:: ABOUT THIS EXERCISE ::
Write the data out again, character for character, with no images.

:: RECORDS SUPPLIED ::
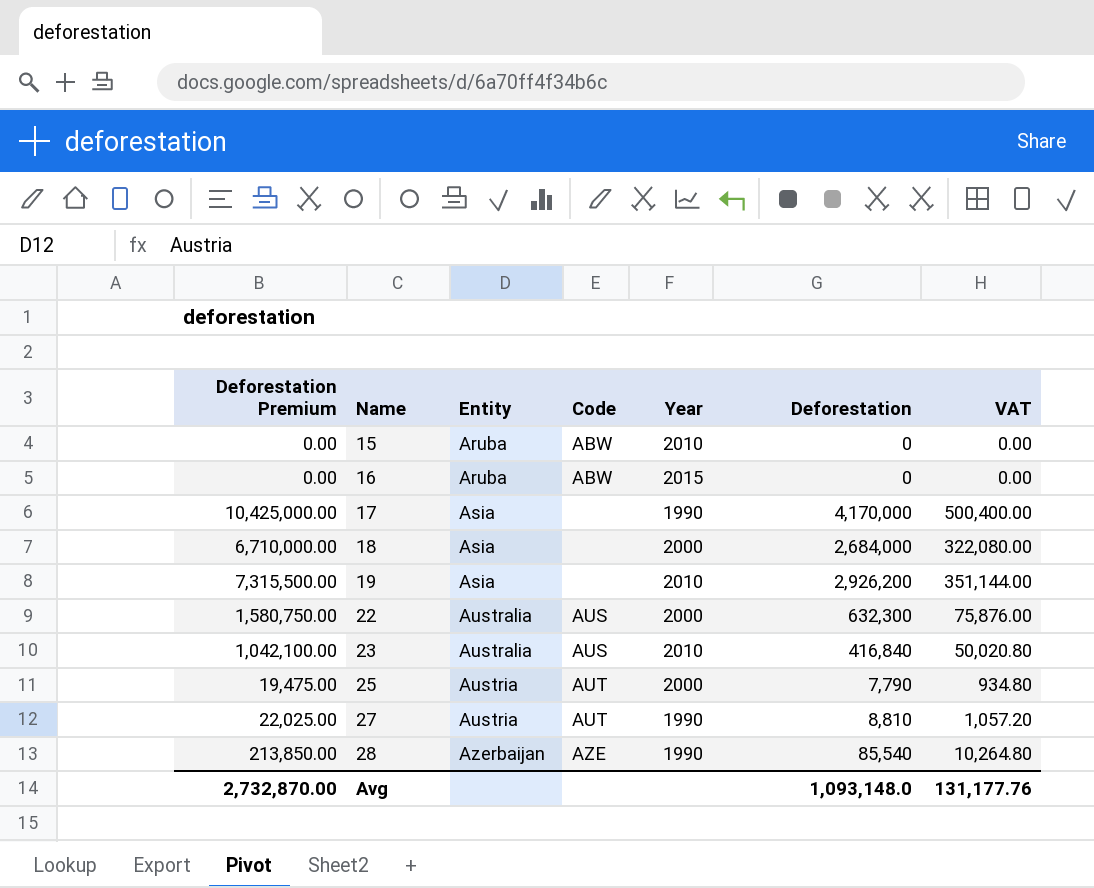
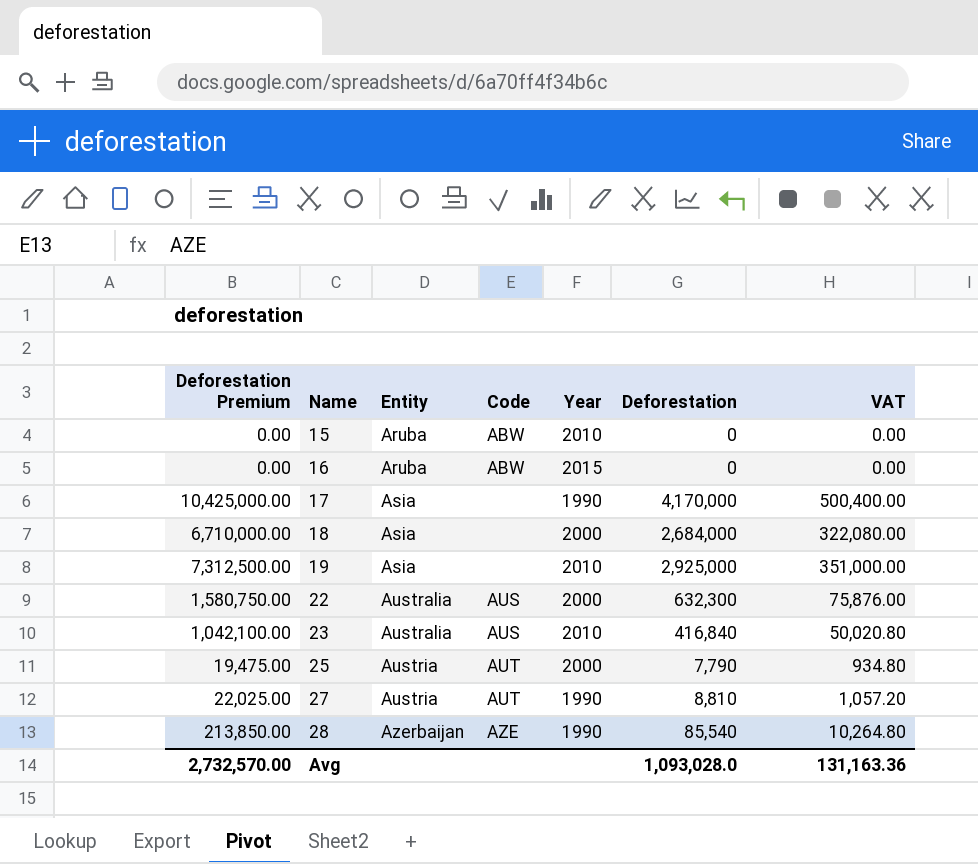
19 | Deforestation Premium: 7,315,500.00 -> 7,312,500.00
19 | Deforestation: 2,926,200 -> 2,925,000
19 | VAT: 351,144.00 -> 351,000.00
Avg | Deforestation Premium: 2,732,870.00 -> 2,732,570.00
Avg | Deforestation: 1,093,148.0 -> 1,093,028.0
Avg | VAT: 131,177.76 -> 131,163.36

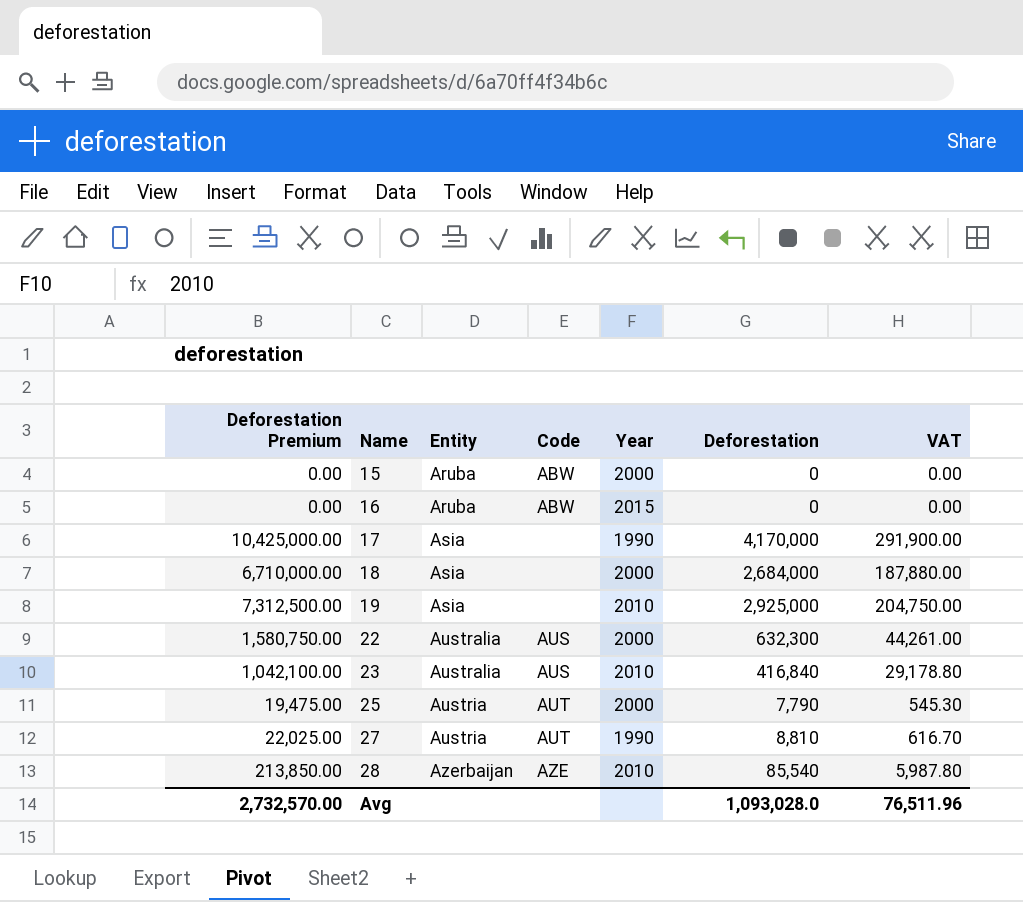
column VAT | formula: [Deforestation] * 0.12 -> [Deforestation] * 0.07
15 | Year: 2010 -> 2000
28 | Year: 1990 -> 2010
Avg | VAT: 131,163.36 -> 76,511.96

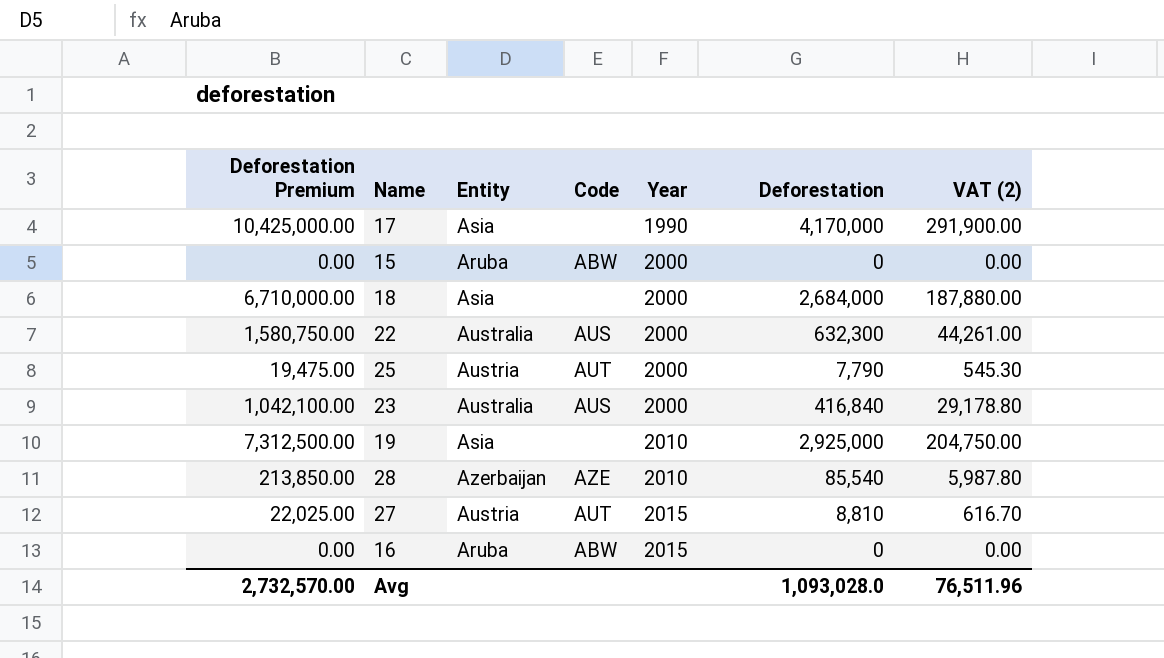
row order: Name ascending -> Year ascending
column name: VAT -> VAT (2)
23 | Year: 2010 -> 2000
27 | Year: 1990 -> 2015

:: RESULT OF THE EXERCISE ::
19 | Deforestation Premium: 7,315,500.00 -> 7,312,500.00
19 | Deforestation: 2,926,200 -> 2,925,000
19 | VAT: 351,144.00 -> 351,000.00
Avg | Deforestation Premium: 2,732,870.00 -> 2,732,570.00
Avg | Deforestation: 1,093,148.0 -> 1,093,028.0
Avg | VAT: 131,177.76 -> 131,163.36

column VAT | formula: [Deforestation] * 0.12 -> [Deforestation] * 0.07
15 | Year: 2010 -> 2000
28 | Year: 1990 -> 2010
Avg | VAT: 131,163.36 -> 76,511.96

row order: Name ascending -> Year ascending
column name: VAT -> VAT (2)
23 | Year: 2010 -> 2000
27 | Year: 1990 -> 2015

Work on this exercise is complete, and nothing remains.